But to my current dilemma. What the h--- am I going to do? This is just a finger for goodness’ sake! Except we don’t realize how balanced the human body is until we lose the use of some part of it. Our eldest son broke his big toe and had to hobble around in a foot cast for weeks. Our middle son badly smashed his pinky and could barely function for weeks.
So, do I go to the local hospital here in this small Yucatecan city? How do I look for a doctor? Head to a larger centre? Unfortunately, Spanish is not our mother tongue. A distinct disadvantage especially when seeking medical help.
Fortunately, our neighbour and landlady, Carmen, speaks Spanish of course. And English. So, in a moment of desperation, I ask Carmen if she knows of a general doctor who can see me. I wave my distraught (middle) finger in the air at her. She does not take my gesture the wrong way.
She nods. Disappears into her home; a short time later she texts, “Dr. Leonardo told me he can come first thing tomorrow morning to see you.”
My mouth is locked open. Did she text “come to see you”? She did. But only because she knows some doctors who actually ‘do’ home visits.
We are about to learn the subtle ways of medicine in Valladolid.
First thing the next morning, Dr. Leonardo arrives with his little black bag and his wife (no, not his assistant). We welcome them as Carmen brings over fresh cups of steaming coffee for our two guests. We sit in the dining room, very civilized, with the electronic strains of Spanish guitar music (courtesy of Alexa) playing softly in the background.
Dr. Leonardo, his wife, Norm, and I, gather around the table as our guests sip their coffee.
Dr. Leonardo is young, a handsome Latino who speaks English (better than my mangled Spanish), Mayan, and Spanish, of course; his manner is gentle.
I tell/show him my problem middle finger and he begins his investigation.
First, he pulls out the familiar items of his trade from his little black bag. I spy a blood pressure cuff, thermometers, finger clips.

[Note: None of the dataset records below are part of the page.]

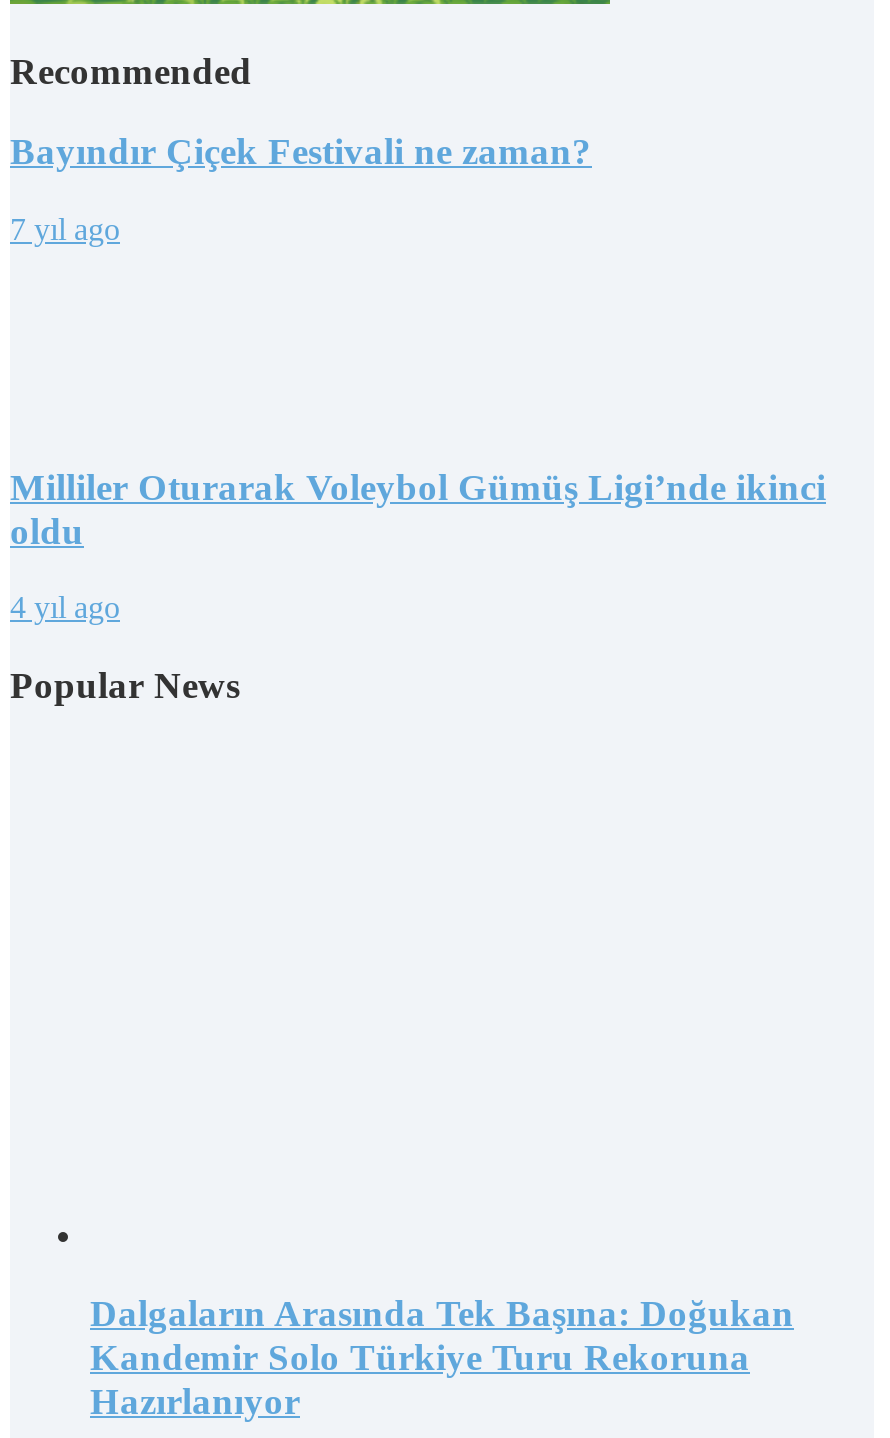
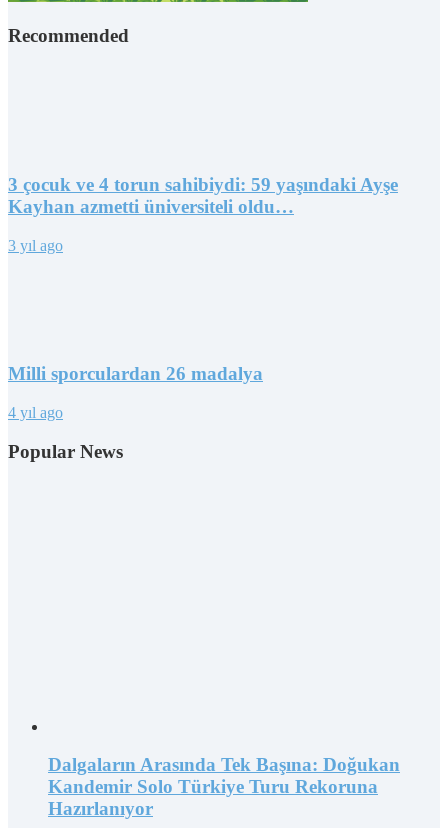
- Bayındır Çiçek Festivali ne zaman?
+ 3 çocuk ve 4 torun sahibiydi: 59 yaşındaki Ayşe
+ Kayhan azmetti üniversiteli oldu…

- 7 yıl ago
+ 3 yıl ago

- Milliler Oturarak Voleybol Gümüş Ligi’nde ikinci
- oldu
+ Milli sporculardan 26 madalya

He is interested in my medical history. He takes my temperature and blood pressure. Interestingly, in Canada when I have my BP taken in a medical facility, the reading is sky high. Known as the ‘white coat syndrome’, blood pressure results in hospitals and doctors’ offices often read high due to stress. Today, in this relaxed setting, my BP is normal.
He is about to order a blood test but Norm, fortunately, explains he can show him the results of our latest blood tests on the computer. El Doctor studies the numbers and is satisfied. He takes my blood oxygen levels (and notes I do not have COVID).
Finally, he examines my swollen finger, asks more questions, and confirms the finger is badly infected. Especially when he touches it and I jump. He prescribes antibiotics and ibuprofen.
With a smile, he makes sure we understand his Spanish-written instructions. What to take, when, how much, and for how long.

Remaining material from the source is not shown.